Vasi al riparo dal diabete

06 settembre 2006

Vasi al riparo dal diabete



Causare una riduzione dell'aspettativa di vita di 5-10 anni, soprattutto per lo sviluppo di malattie cardiovascolari. Essere il principale fattore di cecità sotto i 65 anni, il primo di amputazione non dovute a traumi, il più frequente di dialisi. Sono ragioni evidenti dell'importanza di prevenire, diagnosticare e gestire precocementele complicanze sul lungo periodo del diabete, un obiettivo reso più difficile dal fatto che la patologia stessa in molti casi è riconosciuta tardivamente, mentre continua la sua avanzata mondiale. A causa delle alterazioni prodotte nell'organismo questa malattia del metabolismo favorisce, infatti, nel tempo l'insorgenza di complicanze sia microvascolari, come retinopatie, nefropatie e neuropatie, sia macrovascolari, quali patologie cardiovascolari, cerebrovascolari e arteriopatie periferica, presenti anche contemporaneamente, che hanno un forte impatto tanto sulla qualità di vita del singolo quanto a livello socio-economico. In un'analisi di otto studi europei su malati di diabete di tipo 2, per esempio, il 72% presentava almeno una complicanza e il 24% una microvascolare più una macrovascolare; nell'arco di sei mesi il 13% aveva avuto un ricovero e il costo medio annuale per paziente è stato calcolato in 2.834 euro, dovuto per metà all'ospedalizzazione e solo per il 7% al costo dei farmaci ipoglicemizzanti.

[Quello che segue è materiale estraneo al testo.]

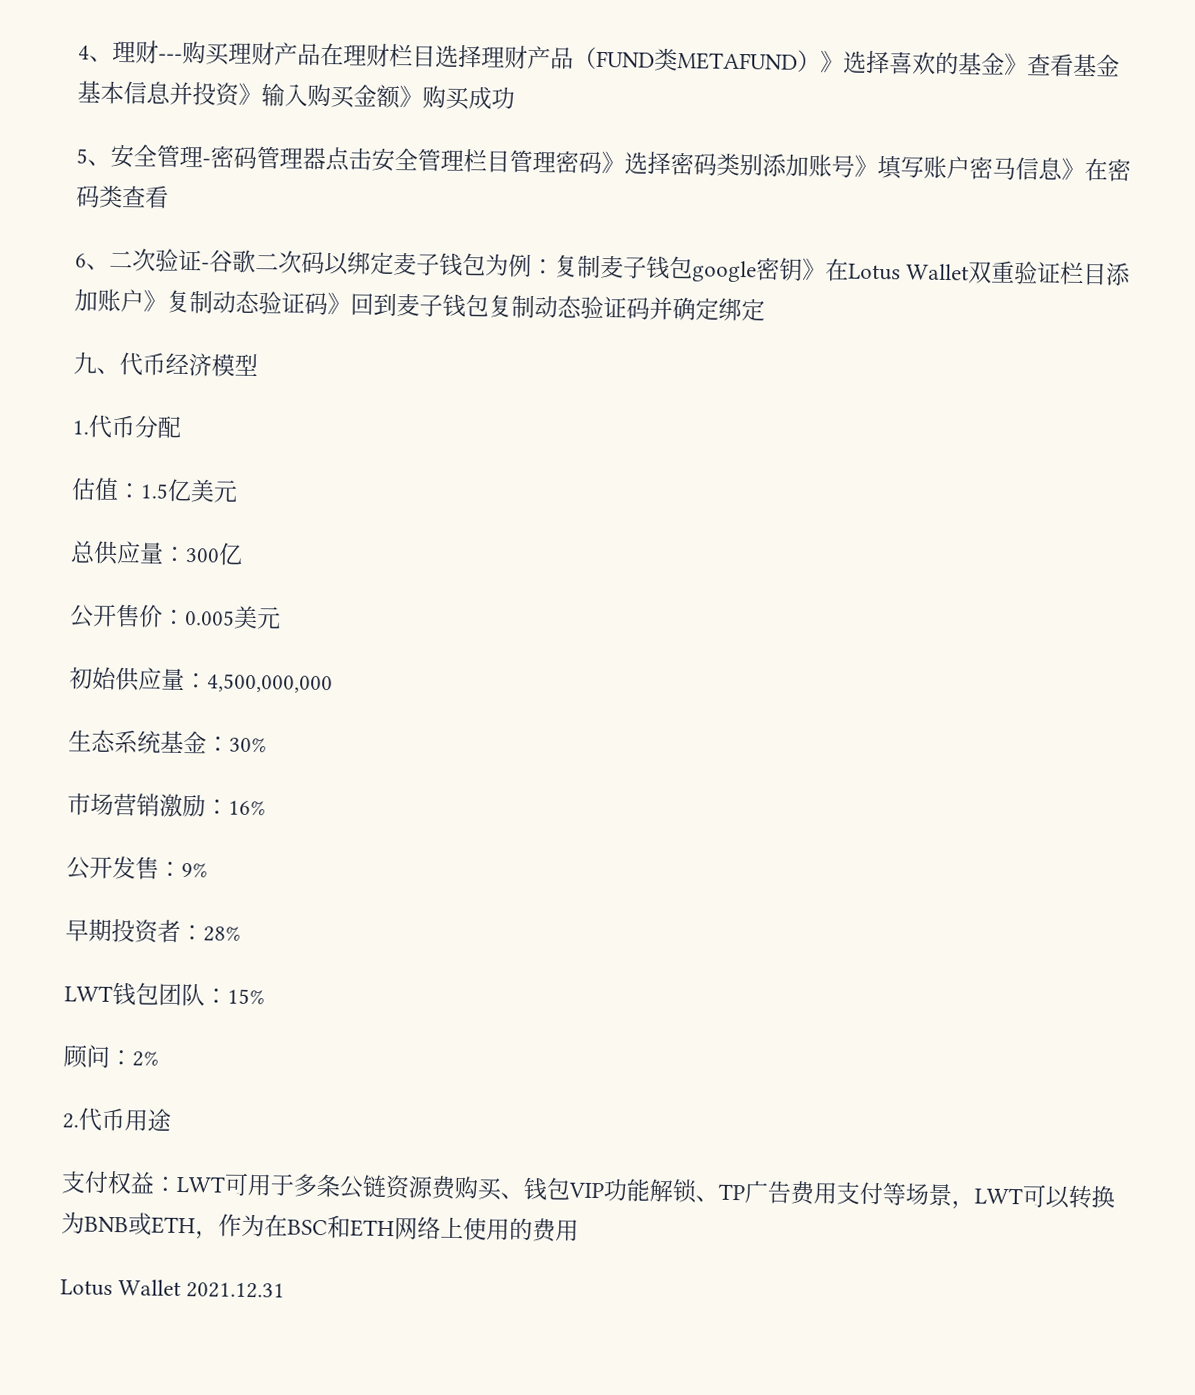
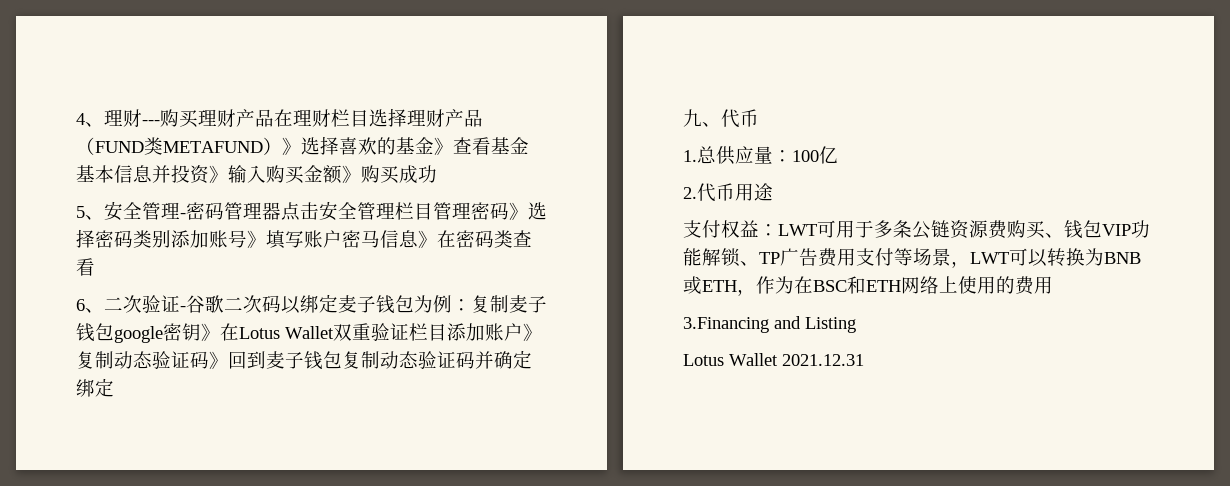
- 九、代币经济模型
+ 九、代币
- 1.代币分配
- 估值：1.5亿美元
- 总供应量：300亿
- 公开售价：0.005美元
- 初始供应量：4,500,000,000
- 生态系统基金：30%
- 市场营销激励：16%
- 公开发售：9%
- 早期投资者：28%
- LWT钱包团队：15%
- 顾问：2%
+ 1.总供应量：100亿
+ 3.Financing and Listing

In gioco fattori modificabili e non
Nello sviluppo delle complicanze interagiscono vari fattori, alcuni non modificabili come quelli genetici, etnici o la durata della malattia, altri modificabili quali fumo, ipertensione, dislipidemia, obesità, sui quali si può evidentemente intervenire. Quanto alla frequenza, il rischio di infarto miocardico (IMA) o ictus è 2-4 volte maggiore nel diabete di tipo 2 che nella popolazione generale, dal 20 al 50% dei malati va incontro ad alterazioni della vista che richiedono trattamenti, circa un terzo sviluppa una proteinuria - cioè la perdita di proteine nelle urine per il danno vascolare renale - che progredirà verso la nefropatia e in molti casi la dialisi, nel 30-50% possono insorgere neuropatie periferiche che contribuiscono alle ulcerazioni del piede e possibili amputazioni, infine metà dei malati over50 ha una disfunzione erettile. Sono rischi che possono essere fortemente ridotti prima di tutto mantenendo sotto stretto controllo la glicemia e la pressione arteriosa, e con una gestione aggressiva dei fattori di rischio cardiovascolari. La correzione glicemica diminuisce la probabilità di complicanze microvascolari ma anche macrovascolari, riducendo il rischio d'infarto miocardico del 14% per ogni calo dell'1% dell'emoglobina glicata, secondo uno studio prospettico inglese; per la pressione arteriosa ogni abbassamento di 10 mmHg era associato a una diminuzione del 13% di eventi microvascolari e dell'11% di IMA. Il rischio cardiovascolare nel diabete 2 risulta ridotto anche con l'utilizzo di farmaci ipolipemizzanti, soprattutto della classe delle statine; essenziale è poi l'interruzione del fumo, protettiva pure rispetto alle conseguenze microvascolari.

Diagnosi e interventi precoci
Se la prevenzione, attraverso abitudini corrette, controlli e terapie adeguate da seguire scrupolosamente è la via maestra contro le complicanze del diabete, oltre che del diabete stesso, l'altra strategia è quella d'individuare in fase iniziale i danni già presenti e gestirli in modo da bloccarne o rallentarne l'evoluzione, per scongiurare sviluppi molto pesanti come la cecità, l'amputazione del piede, la necessità di dialisi. Si tratta per esempio di monitorare sintomi di malattia macrovascolare come l'angina o la claudicatio, alterazioni dell'acuità visiva e retiniche, concentrazioni di albumina urinaria e di creatinina sierica quali spie di danno renale, segni di patologia del piede (deformità, neuropatia, ischemia e infezioni) e presenza di disfunzione erettile ricollegabili a patologia nervosa e arteriosa periferica. Al monitoraggio attento seguono trattamenti specifici per le varie alterazioni trovate, con un approccio multifattoriale, sempre insieme dalle raccomandazioni da seguire sullo stile di vita più salutare: un obiettivo che per molte persone appare difficile, ma che è decisivo per il diabete come per tutte le malattie oggi di maggior impatto.

Elettra Vecchia

Fonte
Marshall SM et al. Prevention and early detection of vascular complications of diabetes. BMJ 2006;333:475-480.